Why Strong Work Authorization Verification Policies Matter
Robust worksite enforcement efforts are necessary to ensure the integrity of labor and immigration laws, and promote a fair and healthy domestic labor market. As civil-rights icon Barbara Jordan — chairwoman of the Clinton administration’s Commission on Immigration Reform — explained in 1994, “Employment continues to be the principal magnet attracting illegal aliens to this country. As long as U.S. businesses benefit from the hiring of unauthorized workers, control of unlawful immigration will be impossible.” For this reason, the commission concluded that “both employer sanctions and enhanced labor standards enforcement are essential components of a strategy to reduce the job magnet”. Additionally, by reducing incentives to enter or remain in the United States illegally, effective worksite enforcement likewise allows ICE to focus its resources on its stated enforcement priorities: criminal aliens and aliens who pose threats to border or national security.
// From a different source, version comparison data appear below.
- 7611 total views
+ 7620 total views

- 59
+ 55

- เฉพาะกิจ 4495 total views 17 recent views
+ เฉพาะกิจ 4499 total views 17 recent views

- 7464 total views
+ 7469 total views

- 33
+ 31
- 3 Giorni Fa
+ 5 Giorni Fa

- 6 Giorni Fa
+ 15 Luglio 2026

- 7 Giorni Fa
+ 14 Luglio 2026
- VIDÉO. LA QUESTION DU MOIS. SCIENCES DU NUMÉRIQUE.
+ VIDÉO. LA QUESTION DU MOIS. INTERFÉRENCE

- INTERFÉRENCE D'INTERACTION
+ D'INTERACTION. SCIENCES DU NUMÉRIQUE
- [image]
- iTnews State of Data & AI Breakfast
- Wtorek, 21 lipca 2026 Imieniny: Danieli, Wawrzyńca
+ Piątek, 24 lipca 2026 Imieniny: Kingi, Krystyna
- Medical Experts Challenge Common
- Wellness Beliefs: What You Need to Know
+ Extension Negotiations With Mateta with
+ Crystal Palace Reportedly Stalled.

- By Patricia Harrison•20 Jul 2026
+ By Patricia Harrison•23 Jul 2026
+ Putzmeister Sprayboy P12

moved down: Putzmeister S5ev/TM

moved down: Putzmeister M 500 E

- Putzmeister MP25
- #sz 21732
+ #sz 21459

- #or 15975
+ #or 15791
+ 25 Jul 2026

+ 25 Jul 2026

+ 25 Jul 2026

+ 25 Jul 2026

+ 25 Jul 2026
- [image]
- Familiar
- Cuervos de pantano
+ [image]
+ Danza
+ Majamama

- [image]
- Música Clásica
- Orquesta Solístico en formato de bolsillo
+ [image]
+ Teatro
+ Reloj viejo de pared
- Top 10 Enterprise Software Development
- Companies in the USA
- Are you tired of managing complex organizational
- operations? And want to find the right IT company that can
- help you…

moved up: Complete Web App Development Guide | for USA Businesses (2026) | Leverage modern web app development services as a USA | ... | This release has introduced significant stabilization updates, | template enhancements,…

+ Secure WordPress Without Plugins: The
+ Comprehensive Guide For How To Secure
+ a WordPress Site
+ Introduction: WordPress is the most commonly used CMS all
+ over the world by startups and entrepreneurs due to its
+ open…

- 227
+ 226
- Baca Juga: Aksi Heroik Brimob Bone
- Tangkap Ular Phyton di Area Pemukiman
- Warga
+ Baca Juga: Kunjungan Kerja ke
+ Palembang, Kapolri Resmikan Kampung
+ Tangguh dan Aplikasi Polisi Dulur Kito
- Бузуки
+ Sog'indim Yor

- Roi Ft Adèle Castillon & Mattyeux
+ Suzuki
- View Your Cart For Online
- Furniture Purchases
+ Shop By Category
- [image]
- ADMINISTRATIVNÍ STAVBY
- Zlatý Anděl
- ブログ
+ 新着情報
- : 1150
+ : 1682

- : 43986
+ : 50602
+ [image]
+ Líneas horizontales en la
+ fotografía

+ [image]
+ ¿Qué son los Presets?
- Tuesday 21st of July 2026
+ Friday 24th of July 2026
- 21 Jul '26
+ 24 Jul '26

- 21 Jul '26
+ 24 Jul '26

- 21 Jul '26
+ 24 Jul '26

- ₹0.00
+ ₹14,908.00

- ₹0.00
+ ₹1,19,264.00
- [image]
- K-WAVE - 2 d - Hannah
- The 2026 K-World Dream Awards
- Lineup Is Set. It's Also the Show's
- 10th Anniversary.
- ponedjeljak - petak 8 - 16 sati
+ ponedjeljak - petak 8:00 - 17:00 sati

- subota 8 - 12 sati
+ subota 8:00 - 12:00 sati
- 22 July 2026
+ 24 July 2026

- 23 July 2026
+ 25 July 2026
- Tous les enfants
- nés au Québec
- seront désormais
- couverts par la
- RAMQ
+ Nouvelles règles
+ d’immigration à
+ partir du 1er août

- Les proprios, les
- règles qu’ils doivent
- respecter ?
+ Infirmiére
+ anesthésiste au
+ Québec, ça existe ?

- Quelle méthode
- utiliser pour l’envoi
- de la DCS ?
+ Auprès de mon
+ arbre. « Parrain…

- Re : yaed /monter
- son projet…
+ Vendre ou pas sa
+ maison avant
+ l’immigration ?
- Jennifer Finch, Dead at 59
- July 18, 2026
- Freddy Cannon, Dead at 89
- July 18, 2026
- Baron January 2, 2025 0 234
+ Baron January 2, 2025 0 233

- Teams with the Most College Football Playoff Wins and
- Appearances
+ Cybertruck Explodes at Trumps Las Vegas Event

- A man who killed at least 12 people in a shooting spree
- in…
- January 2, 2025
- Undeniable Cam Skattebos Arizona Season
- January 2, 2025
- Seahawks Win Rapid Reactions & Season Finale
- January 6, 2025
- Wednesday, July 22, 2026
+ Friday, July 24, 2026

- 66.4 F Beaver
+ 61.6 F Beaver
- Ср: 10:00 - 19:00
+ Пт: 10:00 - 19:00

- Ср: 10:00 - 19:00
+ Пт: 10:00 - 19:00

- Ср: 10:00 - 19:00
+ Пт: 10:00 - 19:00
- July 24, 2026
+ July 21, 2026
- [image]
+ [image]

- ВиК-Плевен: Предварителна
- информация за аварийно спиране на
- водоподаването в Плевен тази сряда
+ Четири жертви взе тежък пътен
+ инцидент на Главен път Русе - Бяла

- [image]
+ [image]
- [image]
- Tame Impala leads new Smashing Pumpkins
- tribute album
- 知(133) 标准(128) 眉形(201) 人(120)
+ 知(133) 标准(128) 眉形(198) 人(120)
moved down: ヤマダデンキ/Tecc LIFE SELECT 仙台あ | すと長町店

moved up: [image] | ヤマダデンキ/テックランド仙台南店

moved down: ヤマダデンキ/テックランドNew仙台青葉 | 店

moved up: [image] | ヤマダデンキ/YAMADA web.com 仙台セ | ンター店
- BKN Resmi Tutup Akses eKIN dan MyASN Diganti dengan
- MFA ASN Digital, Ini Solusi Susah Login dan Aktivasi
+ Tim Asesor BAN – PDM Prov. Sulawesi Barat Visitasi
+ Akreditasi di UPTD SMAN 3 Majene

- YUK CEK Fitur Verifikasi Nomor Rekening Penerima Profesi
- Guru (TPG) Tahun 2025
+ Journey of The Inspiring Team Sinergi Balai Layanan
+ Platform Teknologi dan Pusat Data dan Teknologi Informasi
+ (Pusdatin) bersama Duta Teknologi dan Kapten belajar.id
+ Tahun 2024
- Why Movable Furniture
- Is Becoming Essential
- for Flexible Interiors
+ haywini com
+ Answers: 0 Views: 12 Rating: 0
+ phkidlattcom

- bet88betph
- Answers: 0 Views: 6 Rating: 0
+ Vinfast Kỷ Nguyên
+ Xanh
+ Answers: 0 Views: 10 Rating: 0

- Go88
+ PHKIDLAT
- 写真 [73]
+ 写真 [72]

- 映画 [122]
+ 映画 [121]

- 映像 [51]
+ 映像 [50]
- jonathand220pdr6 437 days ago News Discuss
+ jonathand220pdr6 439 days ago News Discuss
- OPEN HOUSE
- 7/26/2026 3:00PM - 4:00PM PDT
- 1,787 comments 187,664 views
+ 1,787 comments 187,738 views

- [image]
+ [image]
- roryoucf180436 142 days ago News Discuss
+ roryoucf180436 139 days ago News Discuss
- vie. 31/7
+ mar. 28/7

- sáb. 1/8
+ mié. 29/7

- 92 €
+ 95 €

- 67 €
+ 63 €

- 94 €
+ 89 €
Any robust worksite enforcement endeavor cannot be effective so long as DHS continues to broadly prohibit ICE officers from engaging in enforcement actions. DHS’s minimal worksite enforcement does nothing but embolden corrupt employers to hire unauthorized workers and degrade working conditions in the United States. As many American workers understand too well, employers who hire unauthorized workers often violate other employment and labor laws, including those related to antidiscrimination, children, health, and safety.
DHS itself acknowledged in its October 12, 2021, memorandum that “These employers engage in illegal acts ranging from the payment of substandard wages to imposing unsafe working conditions and facilitating human trafficking and child exploitation. Their culpability compels the intense focus of our enforcement resources.” Equally important, unchecked unauthorized employment causes substantial economic hardship to U.S. workers who may face unfair labor competition, wage suppression, and reduced working conditions as a result of contending against an illegal and unregulated labor market.